“Lifeless Planet” has some amazing horizons to showcase. Who knew that the assembly of desolate landscapes and left civilization could call as many emotions as they do here.
Look at the screens. A left cottage on the edge of a dense, immersive crater. A desolate and urban neighborhood left on the surface of a foreign planet.
Unless otherwise, they sell a wonderful mood report and put a wonderful scene into a game that unfortunately never has the confidence to let these interactive images speak for themselves.
Missing a game at the bottom
Because the environments in the “Lifeless Planet” may irritate your emotional register and discoverer in your life, the rest of your experience could not be more dismissive.
The problem is a bit the same as in the newest “Alice” game , where the surroundings hinter to gripping contrasts without really giving any satisfactory redemption before you rush to the next milestone.
First, the journey is far too long for the story being told.
Second, Stage 2 makes an overly bad job of joining the scenes and giving some impression of geography or time. Often the environment and circumstances change brutally without warning. And while there is no doubt that the developer had good ideas for visual concepts, it lacks a game at the bottom that makes the journey interesting on a more mechanical level.
Had this been a pure hiking trail through a deserted dying planet that took a little cautiousness and showed seclusion, there had been one thing.
I had an interactive museum tour like ” Proteus ” or ” Cairo “.
But the journey ispes instead of boring, formal game tasks that never show enough muscle or brain to defend the pursuit you are through.
I want to see more of the interesting horizons and the immersive environment the developer constantly flirts with. Not the underside of all the cliffs I’m bumping into as I argue for a successful landing with the rocket engine I have on my back.
By the way, it’s what you do in the “Lifeless Planet” as a lonely astronaut attacks oxygen and against – jumps from platforms and traverses empty distances, to reveal a science fiction mystery through disconnected notes and diaries.
If you’re lucky, you’ll carry some batteries to and from aggregates, press on and off buttons or direct a mechanical grip that never really finds a home in the game.
Looking for diaries
This is by the way a good example of how not to use notes and diaries as tools in play.
That they color a story that never bites into any interesting themes or conclusions is secondary. But that they always seem misplaced and randomly distributed on the planet’s surface, give the impression that the environments never really substantiate the story.
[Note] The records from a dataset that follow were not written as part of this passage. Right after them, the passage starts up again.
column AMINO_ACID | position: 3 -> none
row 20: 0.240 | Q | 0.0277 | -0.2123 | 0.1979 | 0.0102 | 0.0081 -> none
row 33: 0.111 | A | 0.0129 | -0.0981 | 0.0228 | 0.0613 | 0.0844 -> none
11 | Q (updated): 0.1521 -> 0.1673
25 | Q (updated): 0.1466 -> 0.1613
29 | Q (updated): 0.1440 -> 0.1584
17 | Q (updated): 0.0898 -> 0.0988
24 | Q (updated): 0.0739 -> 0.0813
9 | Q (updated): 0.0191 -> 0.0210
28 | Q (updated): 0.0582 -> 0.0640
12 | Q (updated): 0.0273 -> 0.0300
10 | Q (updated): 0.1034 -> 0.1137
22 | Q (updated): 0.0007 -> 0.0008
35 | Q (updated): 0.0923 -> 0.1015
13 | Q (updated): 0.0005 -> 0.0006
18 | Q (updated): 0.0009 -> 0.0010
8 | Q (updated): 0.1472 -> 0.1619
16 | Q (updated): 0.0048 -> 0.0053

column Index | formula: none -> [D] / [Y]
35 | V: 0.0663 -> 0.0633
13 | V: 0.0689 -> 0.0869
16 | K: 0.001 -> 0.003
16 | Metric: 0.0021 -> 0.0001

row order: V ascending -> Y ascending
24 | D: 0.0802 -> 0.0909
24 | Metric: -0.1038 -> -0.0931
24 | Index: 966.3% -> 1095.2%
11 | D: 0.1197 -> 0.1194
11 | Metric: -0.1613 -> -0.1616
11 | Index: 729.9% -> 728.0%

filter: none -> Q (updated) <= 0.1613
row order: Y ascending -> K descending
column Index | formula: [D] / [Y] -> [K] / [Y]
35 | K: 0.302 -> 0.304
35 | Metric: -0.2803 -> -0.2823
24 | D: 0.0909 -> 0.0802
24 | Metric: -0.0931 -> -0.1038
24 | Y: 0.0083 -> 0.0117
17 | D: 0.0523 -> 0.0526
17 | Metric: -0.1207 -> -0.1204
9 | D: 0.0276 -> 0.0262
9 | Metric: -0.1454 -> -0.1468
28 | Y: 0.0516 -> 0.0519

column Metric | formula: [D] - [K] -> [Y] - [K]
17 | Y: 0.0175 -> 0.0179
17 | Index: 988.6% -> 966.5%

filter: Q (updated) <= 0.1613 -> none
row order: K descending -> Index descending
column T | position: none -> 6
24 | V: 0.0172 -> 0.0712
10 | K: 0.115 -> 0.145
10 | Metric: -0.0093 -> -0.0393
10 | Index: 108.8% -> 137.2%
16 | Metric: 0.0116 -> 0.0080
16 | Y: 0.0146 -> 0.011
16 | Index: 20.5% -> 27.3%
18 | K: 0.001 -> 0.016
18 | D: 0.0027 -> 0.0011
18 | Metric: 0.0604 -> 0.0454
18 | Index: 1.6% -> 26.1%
In the “Lifeless Planet” something has been extensive and catastrophic, but it is quite difficult to figure out from the surroundings alone.
The whole game is as well composed of lots of interesting items that are never very well-framed, like ancient culture and technology. The settlement even starts with the cold war where the race to the room is over, and the battle for supremacy now is about colonization.
These are puzzling anchor points, the game never makes anything interesting, and almost reflects on the chasing after the next Post-It patch from the former colonists on the planet.
I judge the “Lifeless Planet” hard – because I wish Stage 2 had a little more self-esteem, and managed to spin an interesting game around all of its visual ideas. Instead, they are embellished on top of an experience that spreads far too meaningless tasks along their landscape, as if that is what it needs to capture and keep your attention.
Just that’s an incredibly boring paradox – that I really have all the prerequisites for engaging in the planet I’ve crashed on, but never allowed because the story on top insists on guiding me with daring game mechanics.
Many of the single communities here make more interesting questions and wake up more emotions than other games do during the whole of their course. It would have been nice if Stage 2 agreed and let them be the driving forces behind the discovery on their own.